● What you have to do: Retype the listing exactly; omit pictures.

● Available data:
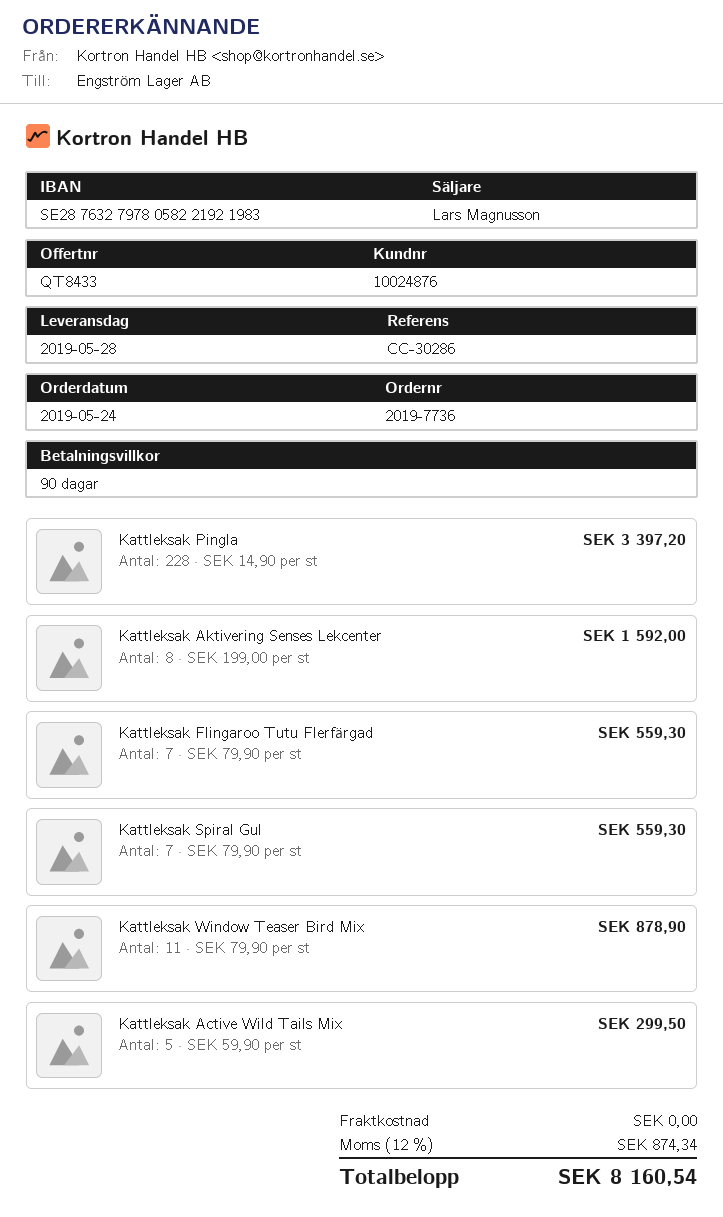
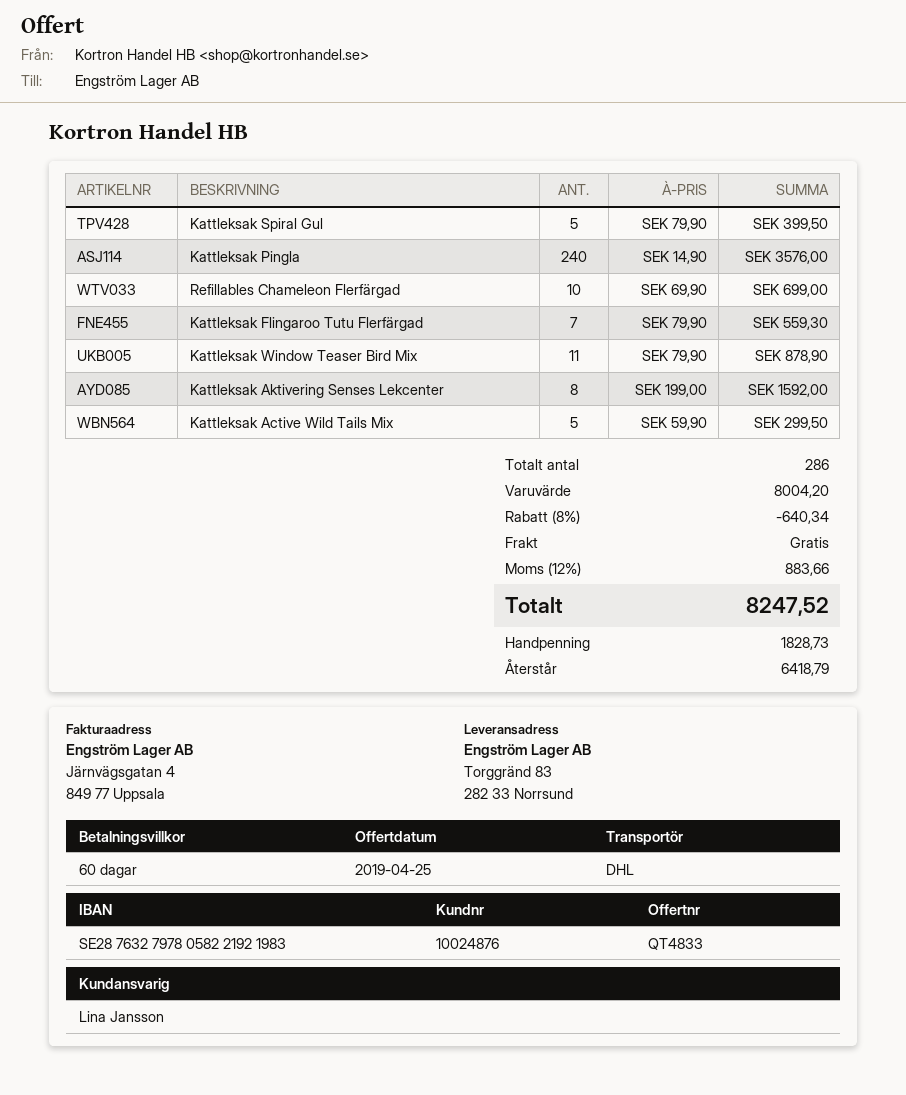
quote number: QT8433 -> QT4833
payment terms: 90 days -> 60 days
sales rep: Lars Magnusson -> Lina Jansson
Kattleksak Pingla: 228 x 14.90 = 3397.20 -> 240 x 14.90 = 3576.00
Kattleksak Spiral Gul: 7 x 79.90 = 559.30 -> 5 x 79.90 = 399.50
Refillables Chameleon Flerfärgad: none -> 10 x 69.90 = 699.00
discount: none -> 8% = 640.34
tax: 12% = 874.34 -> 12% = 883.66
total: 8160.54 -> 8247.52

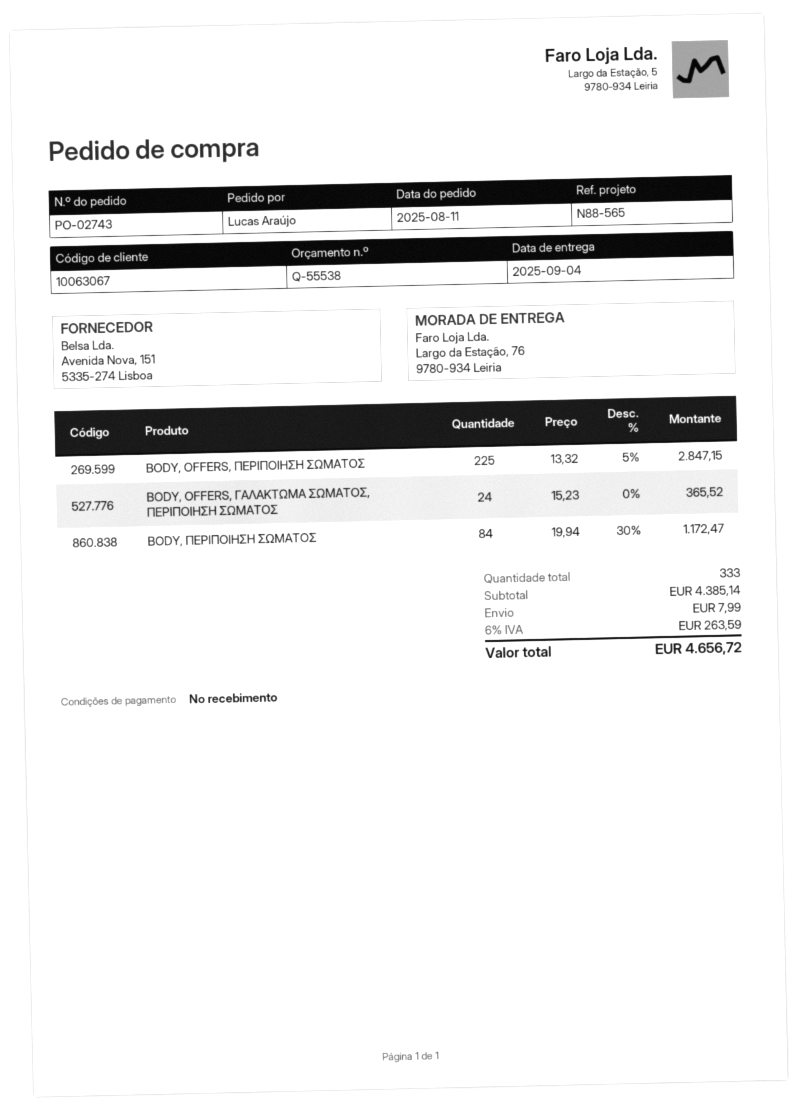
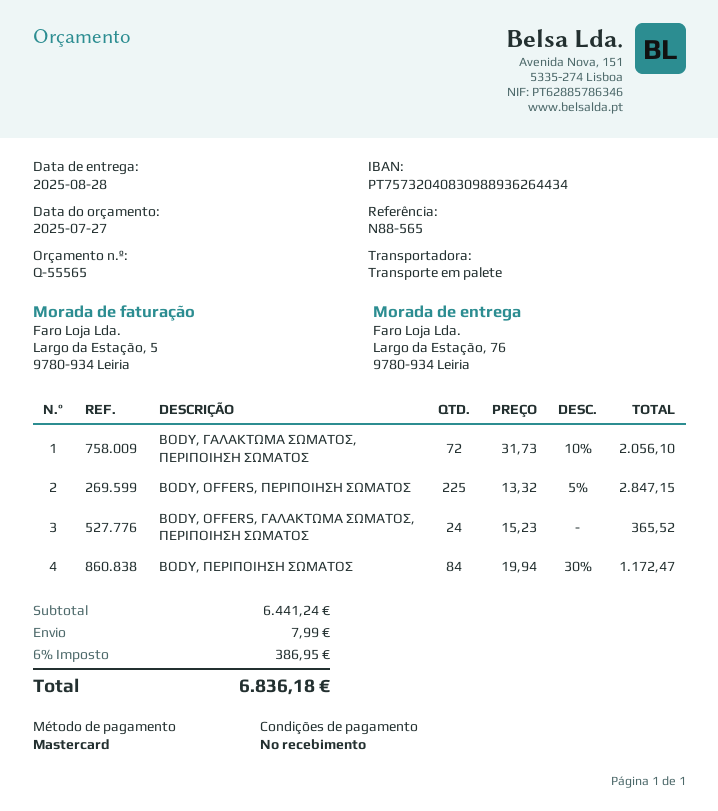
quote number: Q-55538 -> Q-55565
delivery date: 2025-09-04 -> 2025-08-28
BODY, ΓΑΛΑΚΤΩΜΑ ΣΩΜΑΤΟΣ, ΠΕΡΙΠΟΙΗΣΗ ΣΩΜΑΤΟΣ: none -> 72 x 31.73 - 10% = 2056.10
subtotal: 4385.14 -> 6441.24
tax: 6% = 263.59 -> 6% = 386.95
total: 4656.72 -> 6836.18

● Answer to this problem:
quote number: QT8433 -> QT4833
payment terms: 90 days -> 60 days
sales rep: Lars Magnusson -> Lina Jansson
Kattleksak Pingla: 228 x 14.90 = 3397.20 -> 240 x 14.90 = 3576.00
Kattleksak Spiral Gul: 7 x 79.90 = 559.30 -> 5 x 79.90 = 399.50
Refillables Chameleon Flerfärgad: none -> 10 x 69.90 = 699.00
discount: none -> 8% = 640.34
tax: 12% = 874.34 -> 12% = 883.66
total: 8160.54 -> 8247.52

quote number: Q-55538 -> Q-55565
delivery date: 2025-09-04 -> 2025-08-28
BODY, ΓΑΛΑΚΤΩΜΑ ΣΩΜΑΤΟΣ, ΠΕΡΙΠΟΙΗΣΗ ΣΩΜΑΤΟΣ: none -> 72 x 31.73 - 10% = 2056.10
subtotal: 4385.14 -> 6441.24
tax: 6% = 263.59 -> 6% = 386.95
total: 4656.72 -> 6836.18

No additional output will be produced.